§ **WHAT YOU ARE ASKED TO DO**: Reproduce, exactly and in full, the lines from the one with "discount: 12.65 -> 13.65" through the one with "CITROËN 4400.L6, 4400.L6: 2" in the data below; drop pictures.

Before-and-after change data:

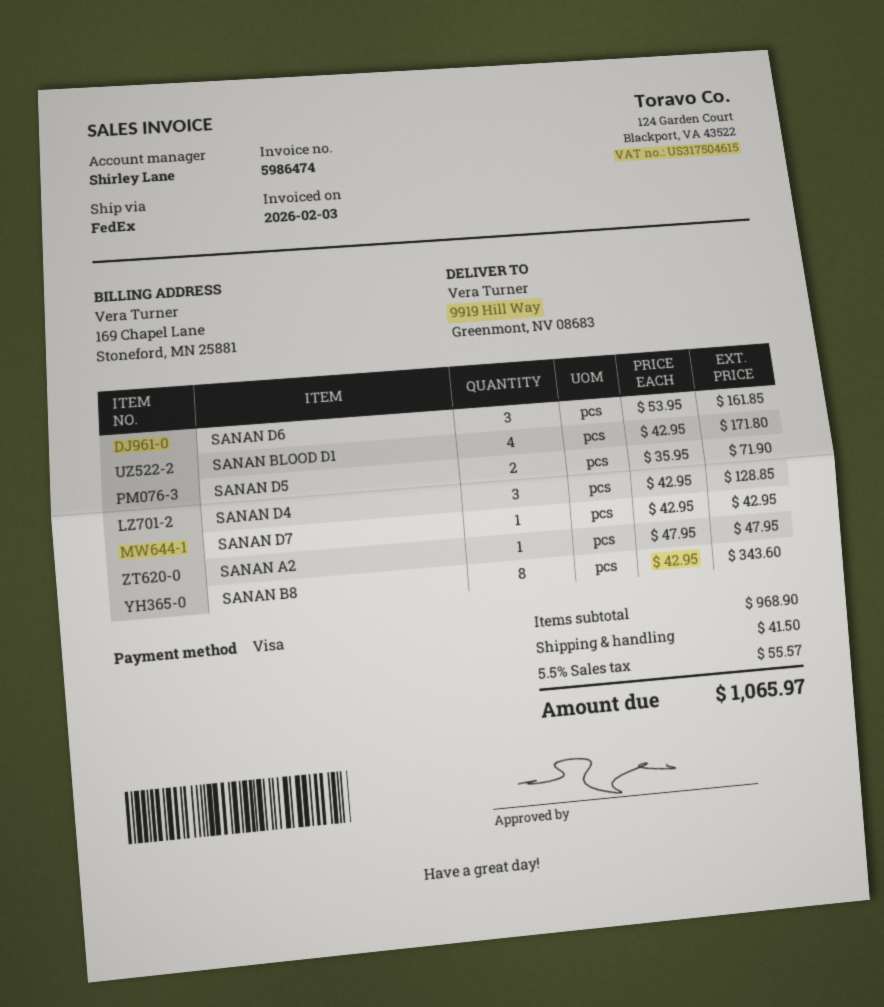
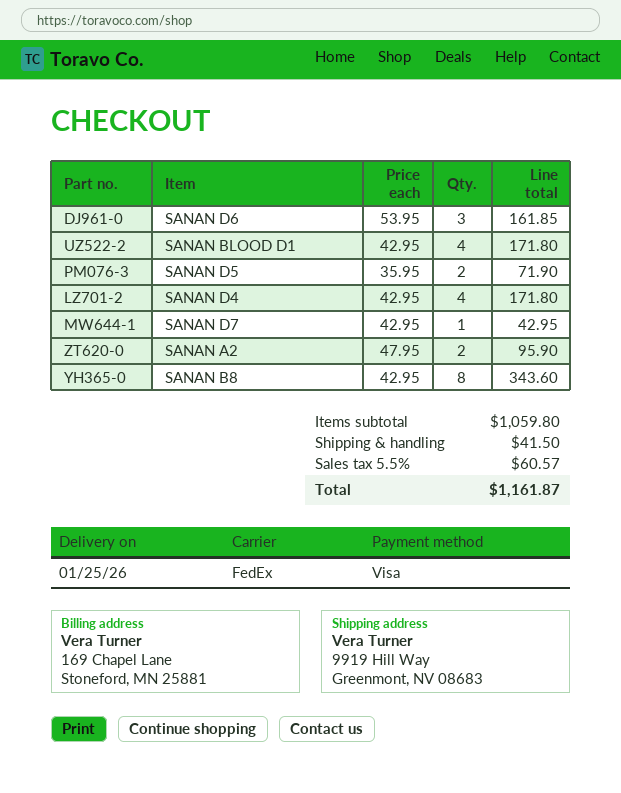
SANAN D4: 3 x 42.95 = 128.85 -> 4 x 42.95 = 171.80
SANAN A2: 1 x 47.95 = 47.95 -> 2 x 47.95 = 95.90
subtotal: 968.90 -> 1059.80
tax: 5.5% = 55.57 -> 5.5% = 60.57
total: 1065.97 -> 1161.87

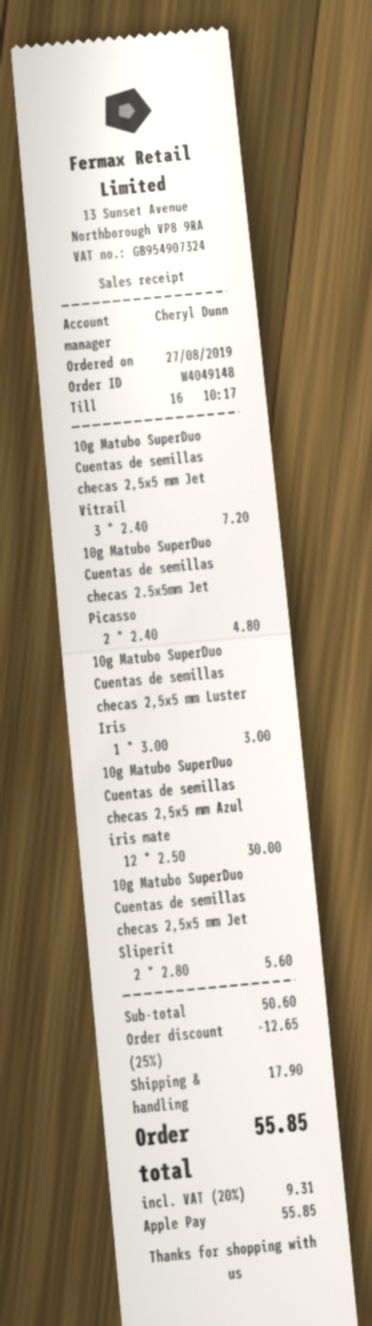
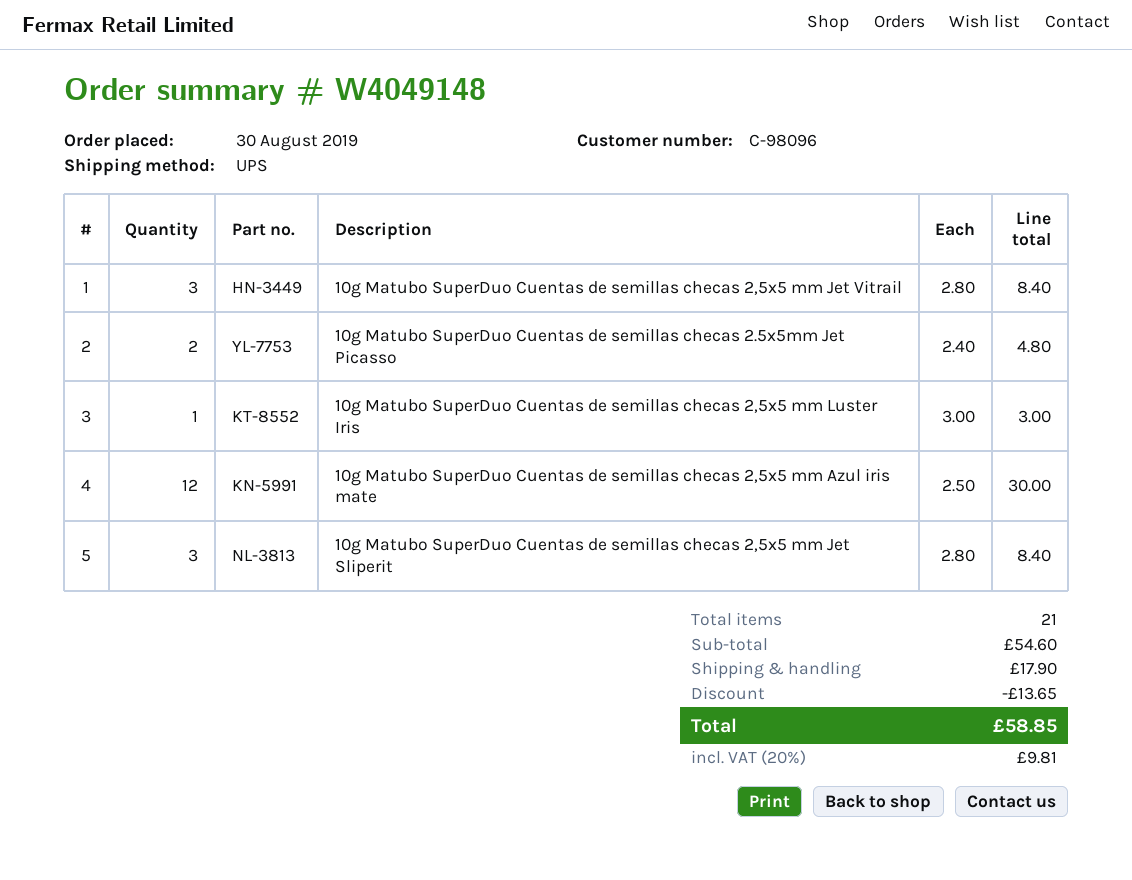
order date: 2019-08-27 -> 2019-08-30
10g Matubo SuperDuo Cuentas de semillas checas 2,5x5 mm Jet Vitrail: 3 x 2.40 = 7.20 -> 3 x 2.80 = 8.40
10g Matubo SuperDuo Cuentas de semillas checas 2,5x5 mm Jet Sliperit: 2 x 2.80 = 5.60 -> 3 x 2.80 = 8.40
subtotal: 50.60 -> 54.60
discount: 12.65 -> 13.65
tax: 20% = 9.31 -> 20% = 9.81
total: 55.85 -> 58.85

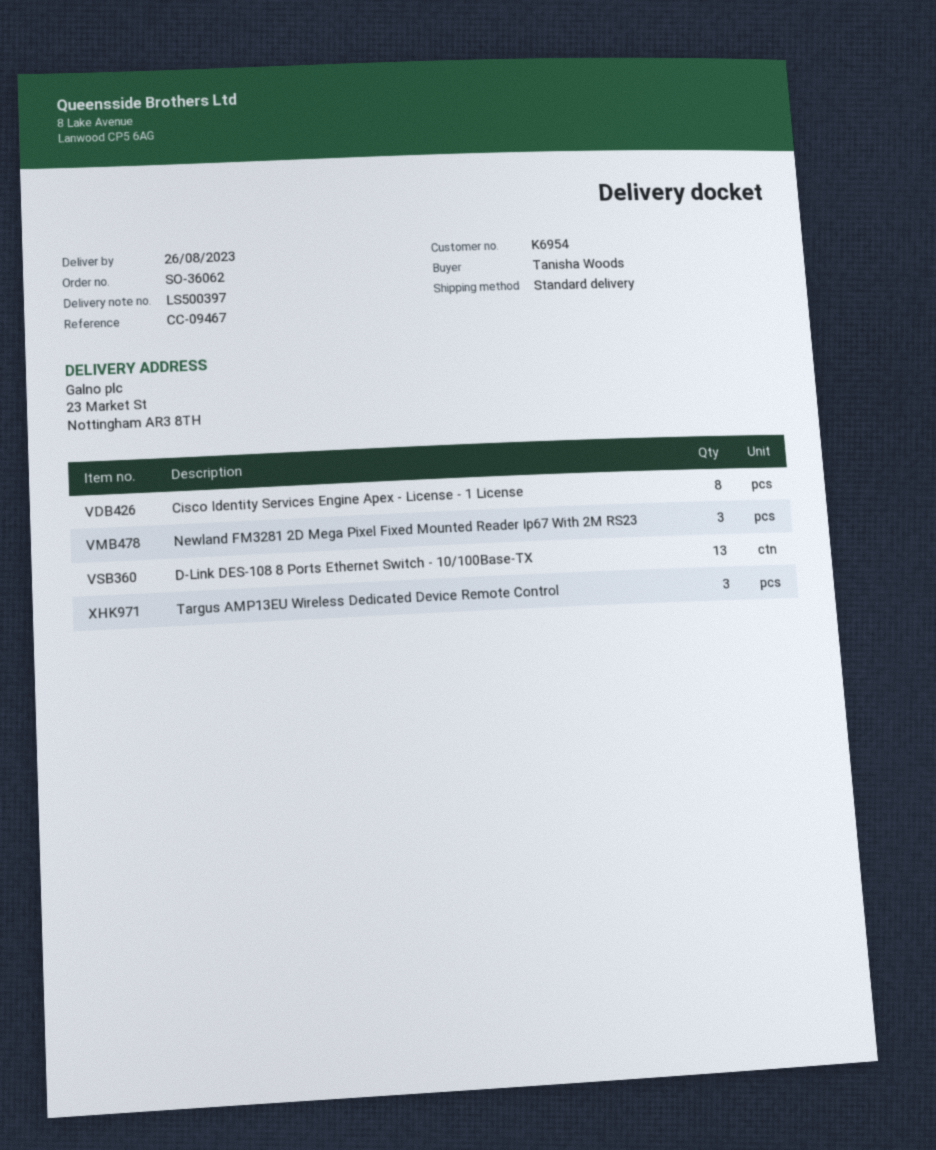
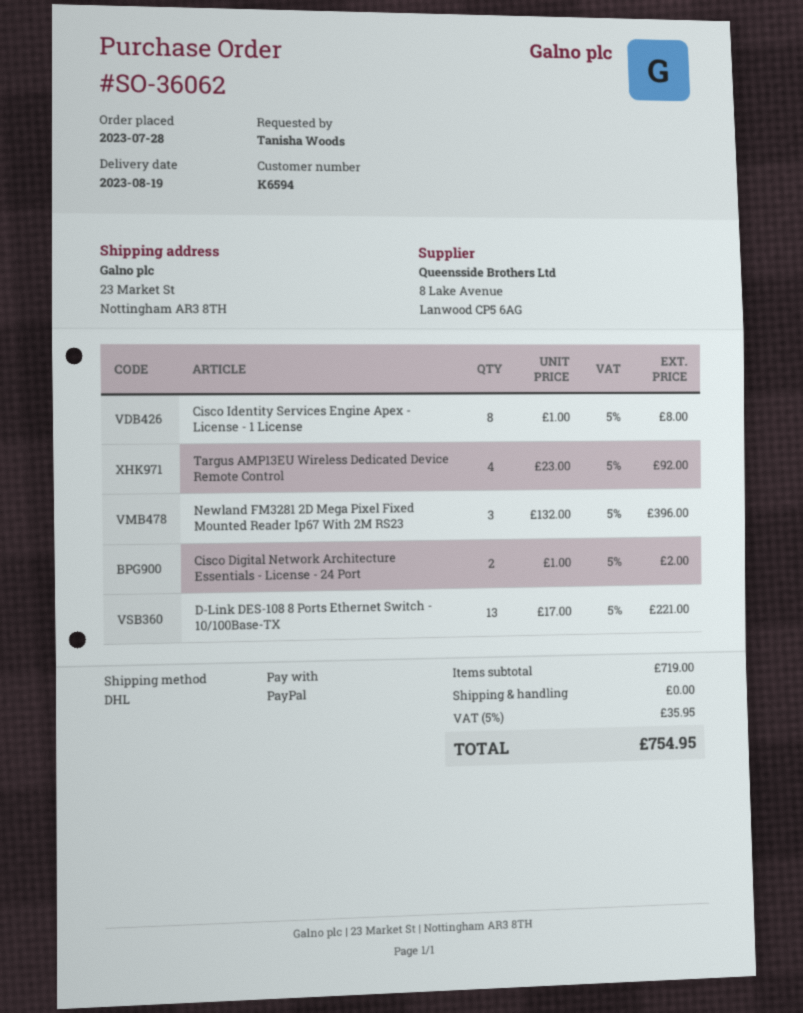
delivery date: 2023-08-26 -> 2023-08-19
customer number: K6954 -> K6594
shipping method: standard -> DHL
Targus AMP13EU Wireless Dedicated Device Remote Control: 3 -> 4
Cisco Digital Network Architecture Essentials - License - 24 Port: none -> 2

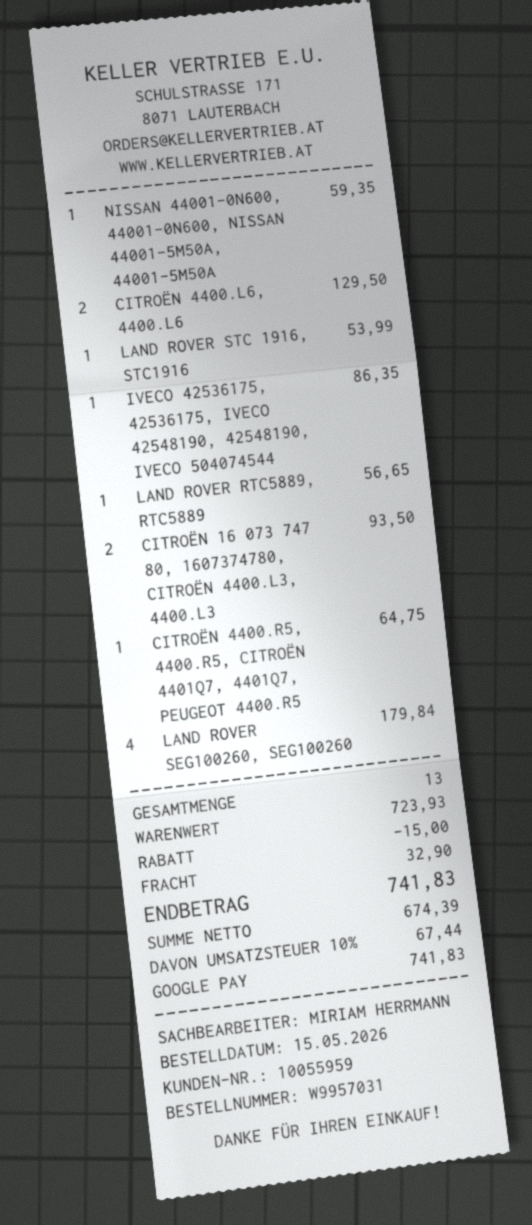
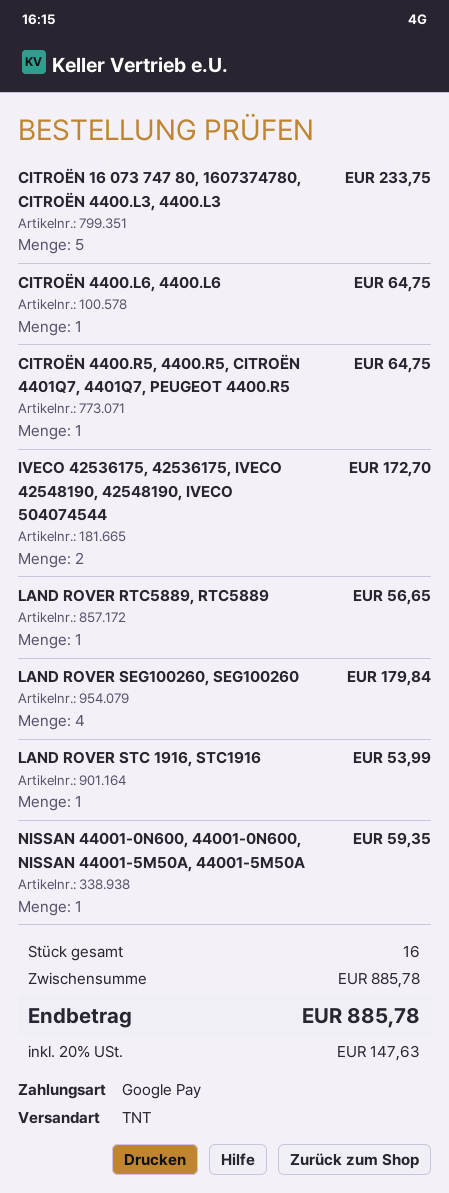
CITROËN 4400.L6, 4400.L6: 2 for 129.50 -> 1 for 64.75
IVECO 42536175, 42536175, IVECO 42548190, 42548190, IVECO 504074544: 1 for 86.35 -> 2 for 172.70
CITROËN 16 073 747 80, 1607374780, CITROËN 4400.L3, 4400.L3: 2 for 93.50 -> 5 for 233.75
total quantity: 13 -> 16
subtotal: 723.93 -> 885.78
discount: 15.00 -> none
shipping: 32.90 -> none
tax: 10% = 67.44 -> 20% = 147.63
total: 741.83 -> 885.78

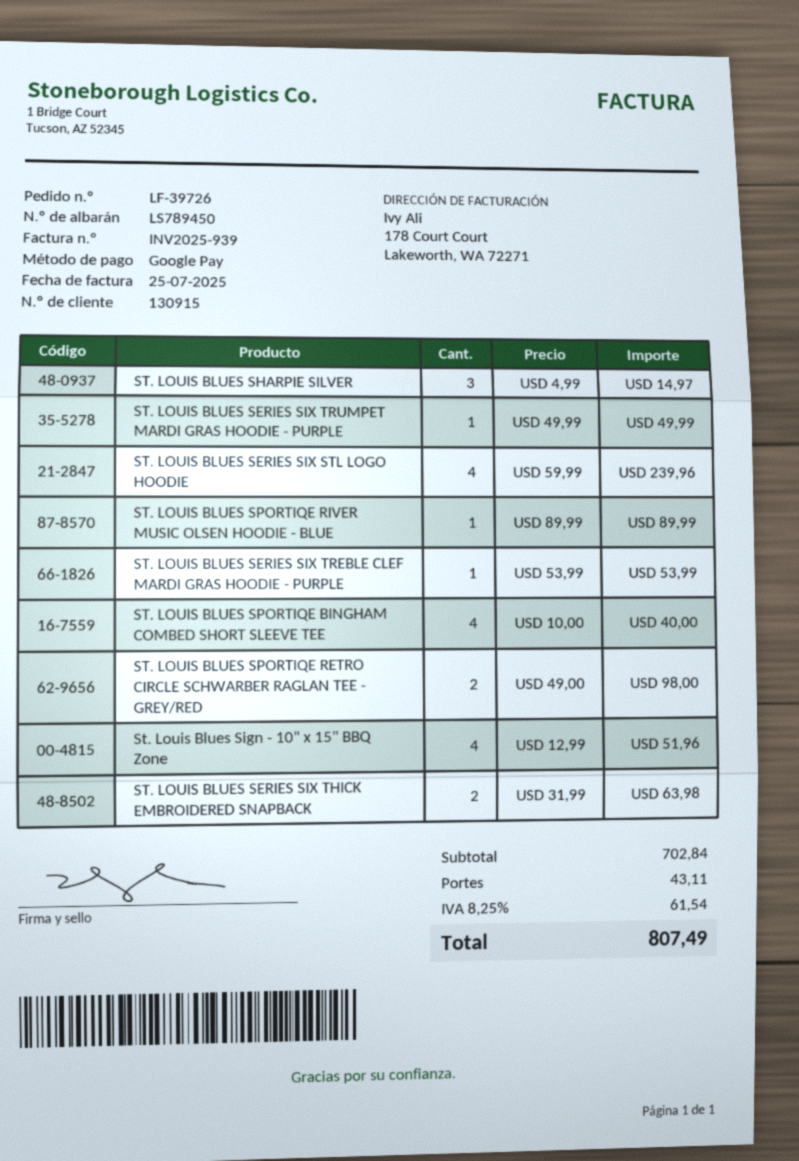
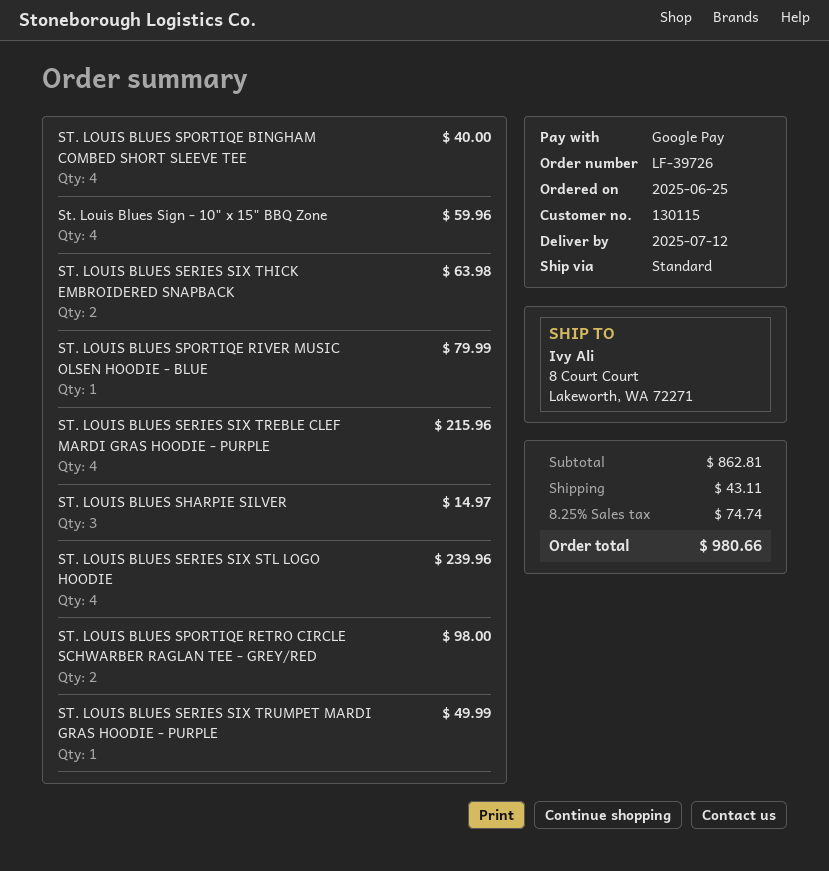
customer number: 130915 -> 130115
ST. LOUIS BLUES SPORTIQE RIVER MUSIC OLSEN HOODIE - BLUE: 1 for 89.99 -> 1 for 79.99
ST. LOUIS BLUES SERIES SIX TREBLE CLEF MARDI GRAS HOODIE - PURPLE: 1 for 53.99 -> 4 for 215.96
St. Louis Blues Sign - 10" x 15" BBQ Zone: 4 for 51.96 -> 4 for 59.96
subtotal: 702.84 -> 862.81
tax: 8.25% = 61.54 -> 8.25% = 74.74
total: 807.49 -> 980.66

§ **ANSWER SPACE**:
discount: 12.65 -> 13.65
tax: 20% = 9.31 -> 20% = 9.81
total: 55.85 -> 58.85

delivery date: 2023-08-26 -> 2023-08-19
customer number: K6954 -> K6594
shipping method: standard -> DHL
Targus AMP13EU Wireless Dedicated Device Remote Control: 3 -> 4
Cisco Digital Network Architecture Essentials - License - 24 Port: none -> 2

CITROËN 4400.L6, 4400.L6: 2 for 129.50 -> 1 for 64.75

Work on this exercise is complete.